More stringent emission standards have led to many innovative developments of diesel engine technologies in terms of engine performance and emissions improvements. Such developments generally fall into two categories: advanced combustion concepts and aftertreatment systems. Because aftertreatment systems tend to be costly, there is an increasing effort by some in the industry to reduce heavy dependency on the aftertreatment systems by improving the emissions performance of the engine itself.
Premixed charge compression ignition (PCCI) diesel engines have the potential to achieve homogeneous mixture in the cylinder, resulting in lower NOx and PM as well as performance improvements. However, it is necessary to optimize operating conditions such as injection timing, multiple injection strategy, cooled exhaust gas recirculation (EGR), intake charging, and swirl control valve (SCV) to achieve the uniform mixture formation. PCCI combustion is typically no simple task due to a trade-off relation between NOx and PM.
The large number of parameters that effect emissions and combustion characteristics requires a complex calibration process, which could generate a seemingly infinite number of experimental conditions. The use of design-of-experiments (DoE) technique can considerably reduce both the number of experimental sets and time requirement. In short, DoE is a statistical analysis technique capable of evaluating experimental responses of a physical system that is effected by numerous factors and interactions between the factors. The approach has been often used in diesel engine optimization studies for achieving low emissions and high combustion performance.
During Wednesday's HCCI (part 5 of 7) session, starting at 8:30 in room W2-65, researchers from Imagineering and Hanyang Universty will present the results a DoE analysis and optimization tool they used to simplify the calibration process of a four-cylinder PCCI engine system.
Studied were the effects of the engine's two-stage fuel-injection strategy along with engine operation conditions (e.g., injection timing, multiple injection strategy, cooled EGR, intake pressure, SCV) on the combustion and emissions, with the goal of achieving the optimum combustion performance with the lowest NOx and PM. However, considering all these parameters and their interaction increases the degrees of freedom available making the engine optimization and calibration processes extremely complicated.

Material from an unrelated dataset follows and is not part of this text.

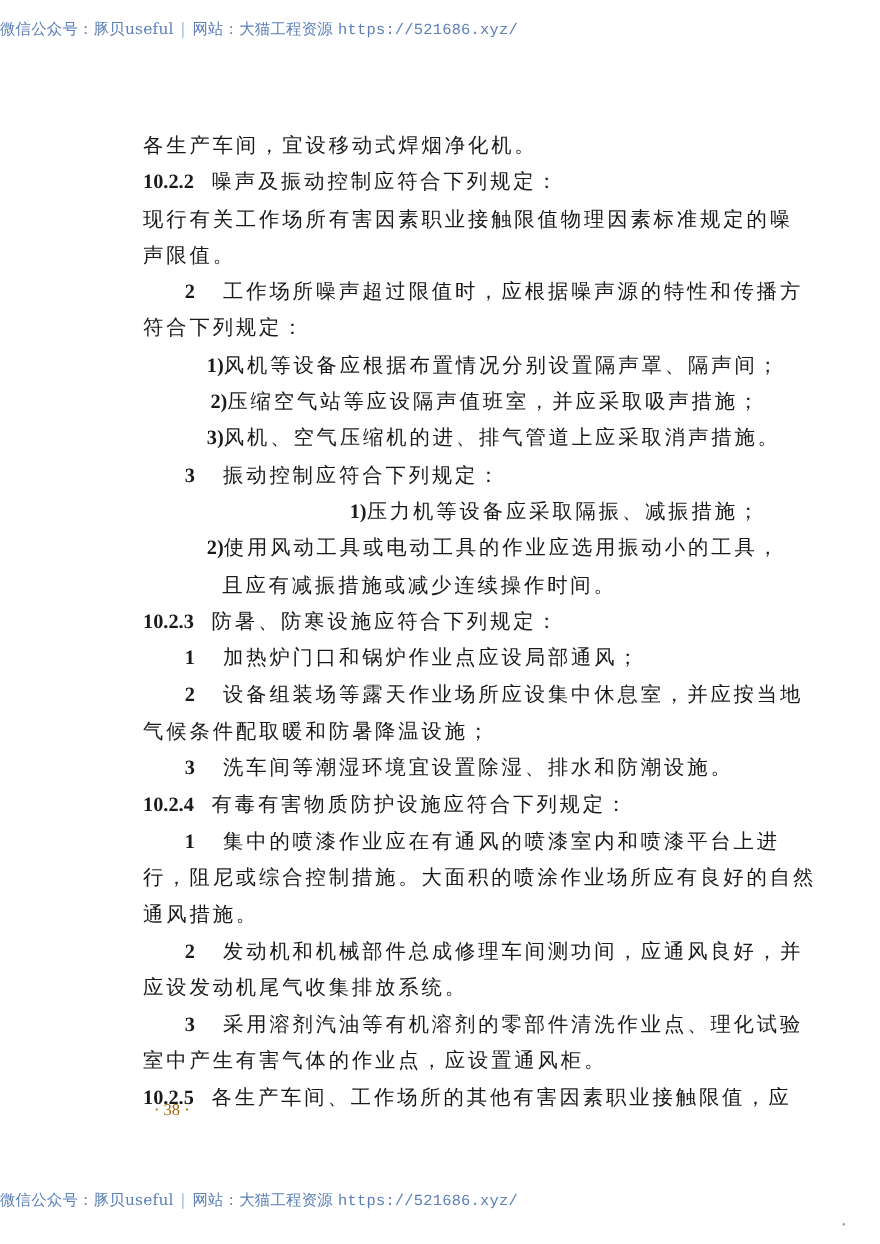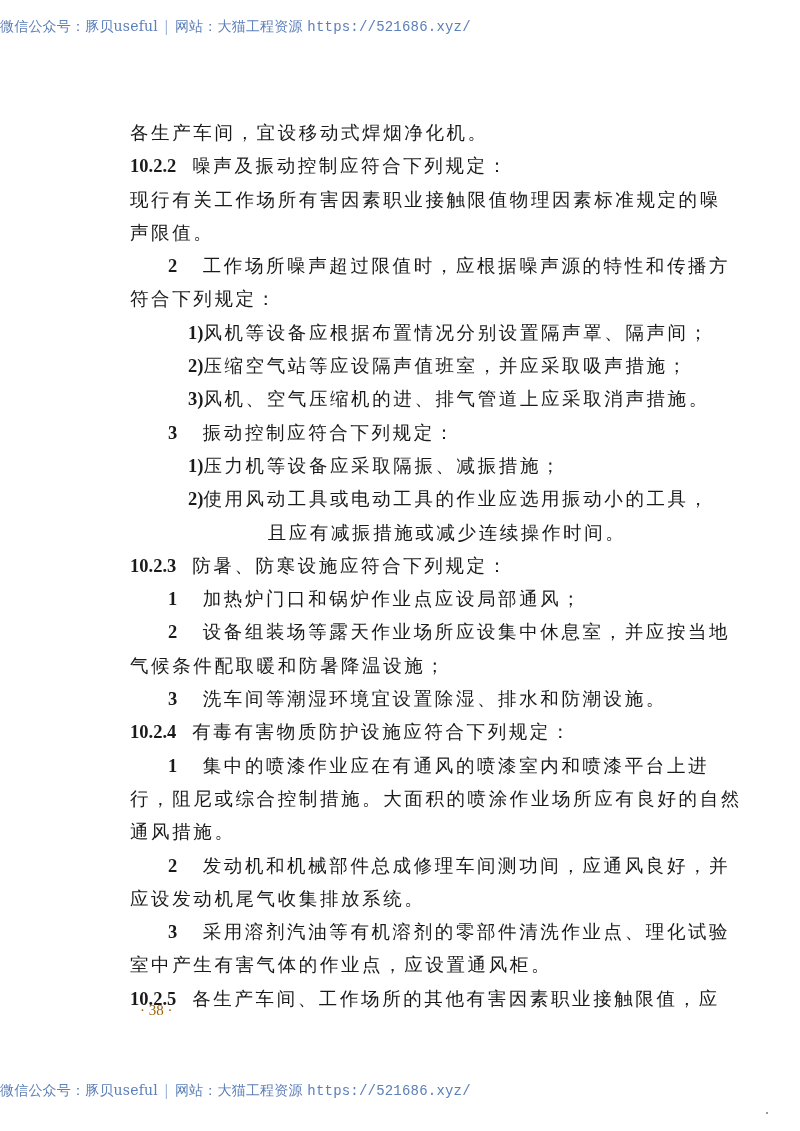"1)风机等设备应根据布置情况分别设置隔声罩、隔声间；" .ind2 { text-align: none -> right }
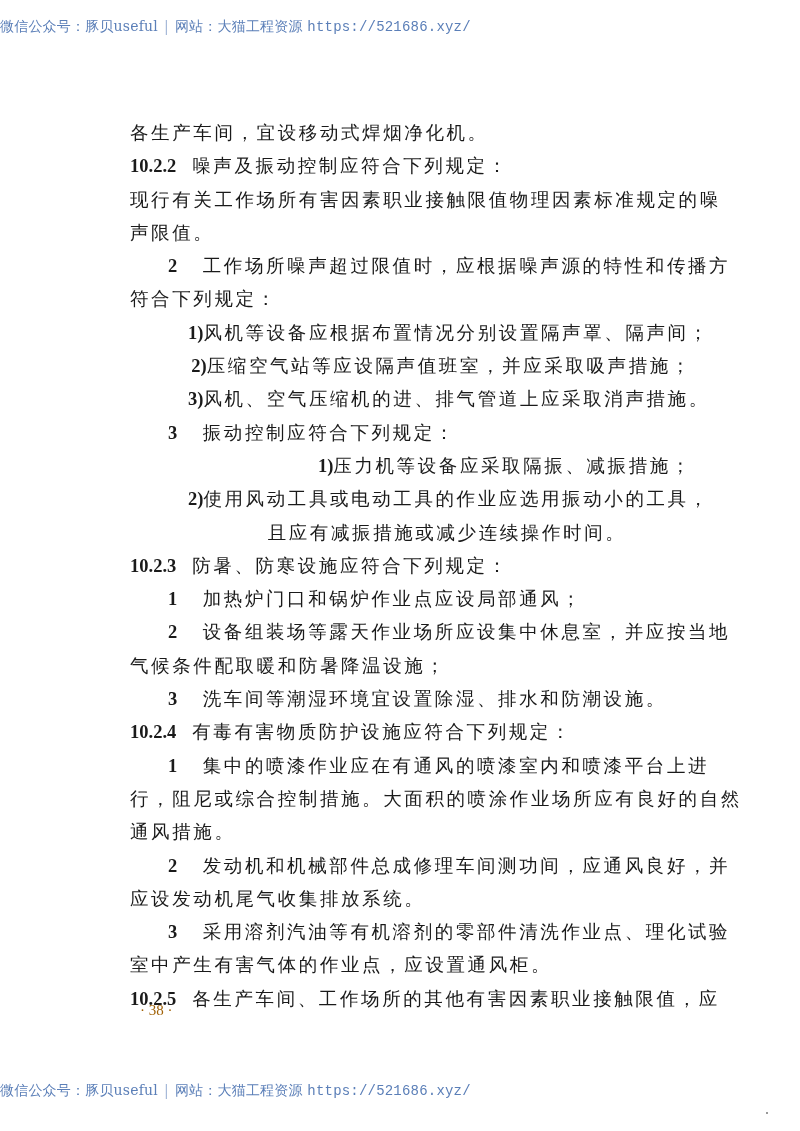"且应有减振措施或减少连续操作时间。" .ind2b { text-align: center -> none }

PCCI combustion attained by a multiple-injection strategy can reduce NOx and PM emissions without sacrificing thermal efficiency, but a low combustion temperature resulting from early fuel injection, and ignition occurring prior to TDC, can cause higher total hydrocarbons and CO emissions and fuel consumption.
In the light of this, the injection strategy has been applied to diesel engines along with many technologies such as cooled EGR, intake turbo-charging, and SCV control to achieve homogeneous mixture in the cylinder, which results in lower NOx and soot emissions as well as performance improvements.
Just two of the results of the DoE optimization to be discussed include, first, an increase in the EGR rate decreases the combustion temperature and the air-to-fuel ratio. As a result, BSNOx emissions decrease rapidly, but BSPM emissions and BSFC increase. Second, an increase in injection pressure up to 1150 bar results in a slight decrease in PM and BSFC, but a slight increase in NOx emissions. This is attributed to the promotion of the atomization of fuel and combustion efficiency due to the increased injection pressure. However, the high injection pressure of 1300 bar along with the early injection timing of ATDC -60° results in wall wetting that causes high BSFC.